[GOAL OF THE EXERCISE]: Below are records; give the number of their lines that contain "Cabbage", and only that number.

[Version comparison data]:

══════════════════════════════

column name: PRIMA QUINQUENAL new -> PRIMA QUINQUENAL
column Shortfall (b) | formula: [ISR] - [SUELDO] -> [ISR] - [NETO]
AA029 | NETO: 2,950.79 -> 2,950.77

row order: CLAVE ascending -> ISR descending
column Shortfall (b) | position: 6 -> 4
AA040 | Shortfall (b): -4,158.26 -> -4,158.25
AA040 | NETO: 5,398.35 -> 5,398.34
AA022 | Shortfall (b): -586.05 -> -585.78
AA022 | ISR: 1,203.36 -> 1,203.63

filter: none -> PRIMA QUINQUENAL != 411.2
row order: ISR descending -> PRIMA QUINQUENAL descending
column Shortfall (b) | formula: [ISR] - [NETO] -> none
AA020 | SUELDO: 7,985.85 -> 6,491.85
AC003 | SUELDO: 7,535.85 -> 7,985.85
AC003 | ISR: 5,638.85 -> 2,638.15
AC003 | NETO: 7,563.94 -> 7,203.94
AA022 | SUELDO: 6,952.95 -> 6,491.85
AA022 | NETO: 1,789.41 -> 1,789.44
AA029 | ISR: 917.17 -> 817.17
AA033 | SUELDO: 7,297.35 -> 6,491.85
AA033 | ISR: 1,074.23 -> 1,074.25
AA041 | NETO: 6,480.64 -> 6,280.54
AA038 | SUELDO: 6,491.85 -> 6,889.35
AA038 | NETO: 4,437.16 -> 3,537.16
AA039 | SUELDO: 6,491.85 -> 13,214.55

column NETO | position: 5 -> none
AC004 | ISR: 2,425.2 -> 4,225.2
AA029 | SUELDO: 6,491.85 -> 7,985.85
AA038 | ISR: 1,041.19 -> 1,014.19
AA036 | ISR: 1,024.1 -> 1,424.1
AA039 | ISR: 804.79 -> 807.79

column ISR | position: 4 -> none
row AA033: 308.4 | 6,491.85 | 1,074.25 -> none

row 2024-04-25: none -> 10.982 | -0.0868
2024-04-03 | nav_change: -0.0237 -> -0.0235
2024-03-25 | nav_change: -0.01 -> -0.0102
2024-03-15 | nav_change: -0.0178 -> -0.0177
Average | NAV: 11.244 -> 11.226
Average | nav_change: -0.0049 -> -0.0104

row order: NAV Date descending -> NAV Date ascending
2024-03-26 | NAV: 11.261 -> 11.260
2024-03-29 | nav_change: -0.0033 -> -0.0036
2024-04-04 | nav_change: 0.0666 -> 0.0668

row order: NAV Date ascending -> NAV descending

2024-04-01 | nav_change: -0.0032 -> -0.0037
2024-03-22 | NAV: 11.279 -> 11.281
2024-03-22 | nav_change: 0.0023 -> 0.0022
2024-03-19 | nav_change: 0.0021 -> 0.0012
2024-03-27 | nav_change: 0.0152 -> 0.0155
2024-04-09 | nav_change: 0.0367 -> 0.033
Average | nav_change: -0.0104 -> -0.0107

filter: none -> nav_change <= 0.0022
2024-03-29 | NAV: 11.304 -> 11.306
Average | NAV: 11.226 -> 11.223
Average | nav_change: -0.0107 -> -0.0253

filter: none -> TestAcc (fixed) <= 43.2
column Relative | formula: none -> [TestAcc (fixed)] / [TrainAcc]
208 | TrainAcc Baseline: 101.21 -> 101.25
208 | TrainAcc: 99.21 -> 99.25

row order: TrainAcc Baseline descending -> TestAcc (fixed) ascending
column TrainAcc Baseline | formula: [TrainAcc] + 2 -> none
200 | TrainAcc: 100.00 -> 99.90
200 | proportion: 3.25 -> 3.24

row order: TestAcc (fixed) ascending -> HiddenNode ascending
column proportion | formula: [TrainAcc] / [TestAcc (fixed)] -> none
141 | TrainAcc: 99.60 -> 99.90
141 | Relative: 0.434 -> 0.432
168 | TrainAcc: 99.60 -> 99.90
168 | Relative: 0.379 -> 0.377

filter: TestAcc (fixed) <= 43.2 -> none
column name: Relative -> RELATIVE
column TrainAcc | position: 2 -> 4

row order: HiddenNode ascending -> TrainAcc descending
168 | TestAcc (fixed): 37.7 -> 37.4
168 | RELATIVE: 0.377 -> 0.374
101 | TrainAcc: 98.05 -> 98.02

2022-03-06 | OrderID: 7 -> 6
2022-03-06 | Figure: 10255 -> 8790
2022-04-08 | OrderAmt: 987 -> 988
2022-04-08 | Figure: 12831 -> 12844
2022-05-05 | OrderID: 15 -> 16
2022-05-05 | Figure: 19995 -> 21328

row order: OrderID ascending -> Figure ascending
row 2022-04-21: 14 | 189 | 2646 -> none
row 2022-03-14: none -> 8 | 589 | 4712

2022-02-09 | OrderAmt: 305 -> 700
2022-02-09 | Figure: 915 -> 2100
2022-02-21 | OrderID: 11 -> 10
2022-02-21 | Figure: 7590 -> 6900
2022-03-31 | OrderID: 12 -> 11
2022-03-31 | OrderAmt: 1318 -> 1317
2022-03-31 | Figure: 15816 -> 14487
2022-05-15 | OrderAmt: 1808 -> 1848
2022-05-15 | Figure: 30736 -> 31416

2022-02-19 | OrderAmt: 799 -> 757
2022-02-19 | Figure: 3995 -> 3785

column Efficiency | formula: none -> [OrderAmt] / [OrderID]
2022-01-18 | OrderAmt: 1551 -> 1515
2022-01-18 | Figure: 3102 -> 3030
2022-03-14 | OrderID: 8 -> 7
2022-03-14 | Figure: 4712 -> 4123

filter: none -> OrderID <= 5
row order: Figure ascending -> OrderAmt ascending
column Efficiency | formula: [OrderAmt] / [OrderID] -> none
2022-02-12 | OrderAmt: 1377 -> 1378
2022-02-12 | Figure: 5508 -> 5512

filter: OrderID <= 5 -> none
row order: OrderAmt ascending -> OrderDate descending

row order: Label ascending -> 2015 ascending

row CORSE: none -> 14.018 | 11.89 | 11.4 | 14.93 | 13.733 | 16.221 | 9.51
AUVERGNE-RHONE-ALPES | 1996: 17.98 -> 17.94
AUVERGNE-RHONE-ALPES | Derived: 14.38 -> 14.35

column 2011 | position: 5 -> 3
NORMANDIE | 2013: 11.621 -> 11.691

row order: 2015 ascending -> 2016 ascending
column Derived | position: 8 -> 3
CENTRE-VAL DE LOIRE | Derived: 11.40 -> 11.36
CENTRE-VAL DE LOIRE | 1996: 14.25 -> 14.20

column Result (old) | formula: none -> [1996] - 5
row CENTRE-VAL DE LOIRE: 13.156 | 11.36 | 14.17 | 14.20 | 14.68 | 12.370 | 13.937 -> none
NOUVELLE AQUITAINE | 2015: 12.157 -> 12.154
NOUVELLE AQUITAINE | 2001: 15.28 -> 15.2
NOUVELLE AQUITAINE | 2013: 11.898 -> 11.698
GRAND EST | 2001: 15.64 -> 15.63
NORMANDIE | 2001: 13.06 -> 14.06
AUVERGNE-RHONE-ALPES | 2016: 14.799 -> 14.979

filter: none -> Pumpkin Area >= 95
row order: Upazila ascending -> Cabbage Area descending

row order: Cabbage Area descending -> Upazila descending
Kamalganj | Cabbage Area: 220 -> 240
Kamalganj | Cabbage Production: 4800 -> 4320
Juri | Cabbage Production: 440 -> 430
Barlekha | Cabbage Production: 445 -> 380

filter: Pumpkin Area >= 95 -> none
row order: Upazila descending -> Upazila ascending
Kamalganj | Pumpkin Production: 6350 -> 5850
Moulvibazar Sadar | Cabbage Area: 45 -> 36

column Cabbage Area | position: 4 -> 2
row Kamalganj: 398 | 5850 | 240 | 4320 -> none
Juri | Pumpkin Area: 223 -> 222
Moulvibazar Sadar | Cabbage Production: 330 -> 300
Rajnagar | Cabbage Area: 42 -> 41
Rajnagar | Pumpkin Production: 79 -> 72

══════════════════════════════

[FINAL ANSWER]: 10